▸ **Your task**:
Word for word, restate every line from the one with "background: #f3f3f3;" through the end of the records below, both included, and add nothing.

(Screenshot and code edit data)
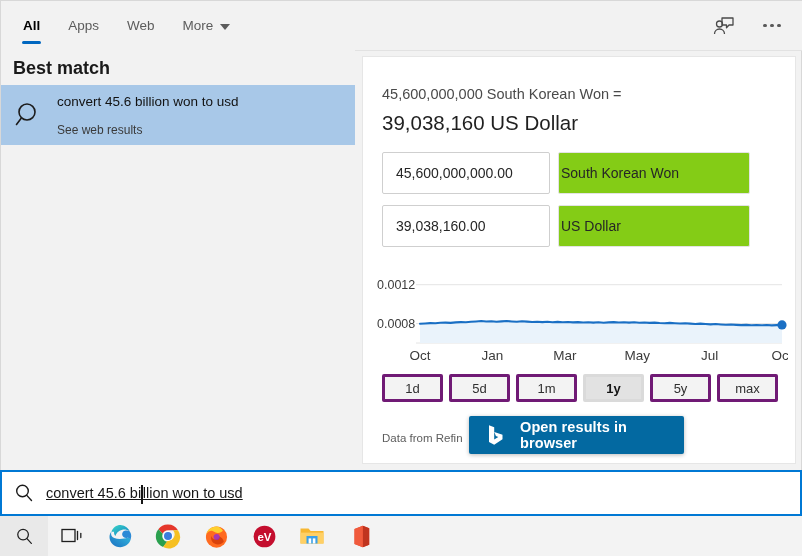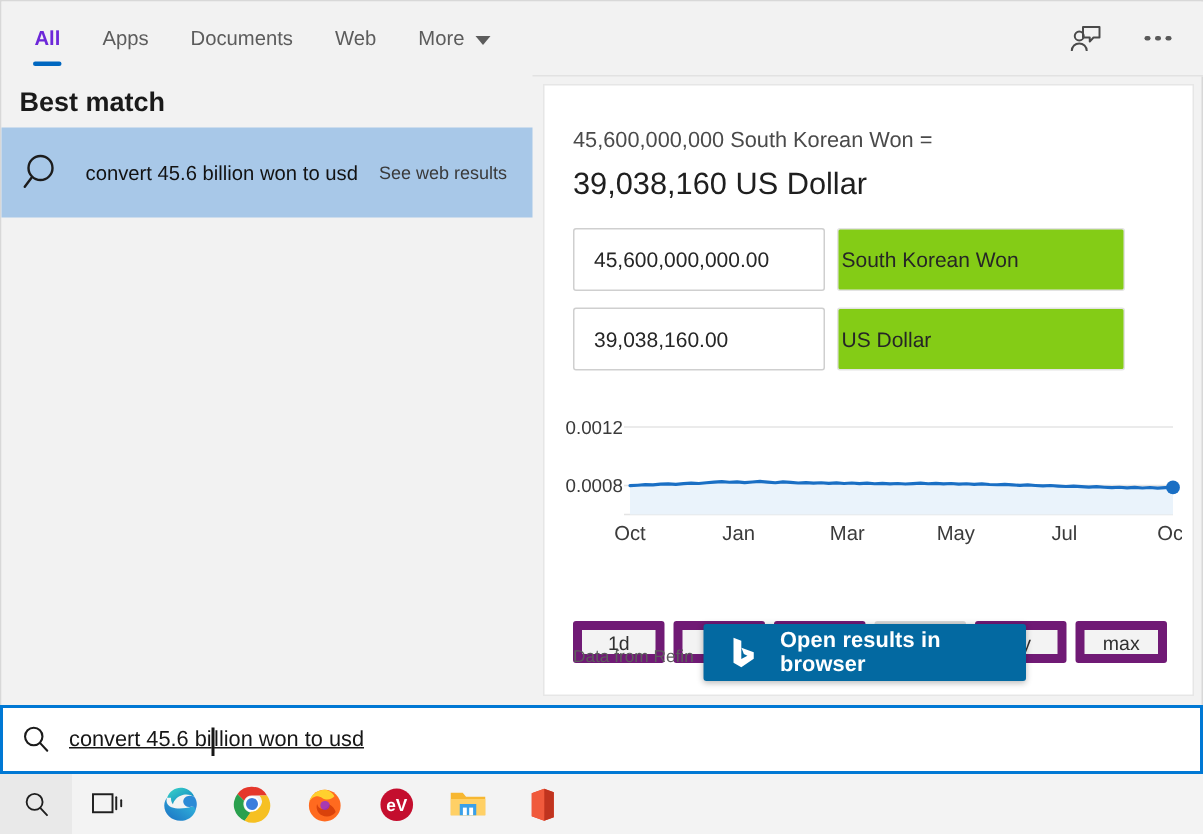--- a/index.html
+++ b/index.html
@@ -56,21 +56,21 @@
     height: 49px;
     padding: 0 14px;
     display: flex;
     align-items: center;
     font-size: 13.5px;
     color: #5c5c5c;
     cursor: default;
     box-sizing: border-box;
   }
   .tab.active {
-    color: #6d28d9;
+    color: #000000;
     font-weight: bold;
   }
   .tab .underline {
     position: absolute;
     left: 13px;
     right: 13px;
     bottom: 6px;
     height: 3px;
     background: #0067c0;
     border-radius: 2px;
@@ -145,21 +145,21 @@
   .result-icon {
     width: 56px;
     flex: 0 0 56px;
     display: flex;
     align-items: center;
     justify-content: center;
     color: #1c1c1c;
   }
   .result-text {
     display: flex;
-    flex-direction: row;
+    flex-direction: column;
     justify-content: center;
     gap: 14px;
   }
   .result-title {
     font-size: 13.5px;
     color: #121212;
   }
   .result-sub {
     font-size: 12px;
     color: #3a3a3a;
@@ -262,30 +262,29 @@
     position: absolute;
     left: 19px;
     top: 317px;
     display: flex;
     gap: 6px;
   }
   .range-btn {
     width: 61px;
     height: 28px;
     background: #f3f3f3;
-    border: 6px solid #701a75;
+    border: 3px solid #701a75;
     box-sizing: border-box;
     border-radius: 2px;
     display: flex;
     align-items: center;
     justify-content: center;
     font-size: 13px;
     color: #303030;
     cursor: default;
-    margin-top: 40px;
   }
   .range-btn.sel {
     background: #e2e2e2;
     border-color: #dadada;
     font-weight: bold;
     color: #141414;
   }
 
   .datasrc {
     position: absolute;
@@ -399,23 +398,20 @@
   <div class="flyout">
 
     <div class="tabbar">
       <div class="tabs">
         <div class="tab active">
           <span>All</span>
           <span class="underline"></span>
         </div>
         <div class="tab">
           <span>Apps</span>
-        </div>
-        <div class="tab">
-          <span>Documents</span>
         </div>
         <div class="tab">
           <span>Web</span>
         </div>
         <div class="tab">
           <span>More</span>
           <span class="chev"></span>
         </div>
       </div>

▸ **Reply**:
     background: #f3f3f3;
-    border: 6px solid #701a75;
+    border: 3px solid #701a75;
     box-sizing: border-box;
     border-radius: 2px;
     display: flex;
     align-items: center;
     justify-content: center;
     font-size: 13px;
     color: #303030;
     cursor: default;
-    margin-top: 40px;
   }
   .range-btn.sel {
     background: #e2e2e2;
     border-color: #dadada;
     font-weight: bold;
     color: #141414;
   }
 
   .datasrc {
     position: absolute;
@@ -399,23 +398,20 @@
   <div class="flyout">
 
     <div class="tabbar">
       <div class="tabs">
         <div class="tab active">
           <span>All</span>
           <span class="underline"></span>
         </div>
         <div class="tab">
           <span>Apps</span>
-        </div>
-        <div class="tab">
-          <span>Documents</span>
         </div>
         <div class="tab">
           <span>Web</span>
         </div>
         <div class="tab">
           <span>More</span>
           <span class="chev"></span>
         </div>
       </div>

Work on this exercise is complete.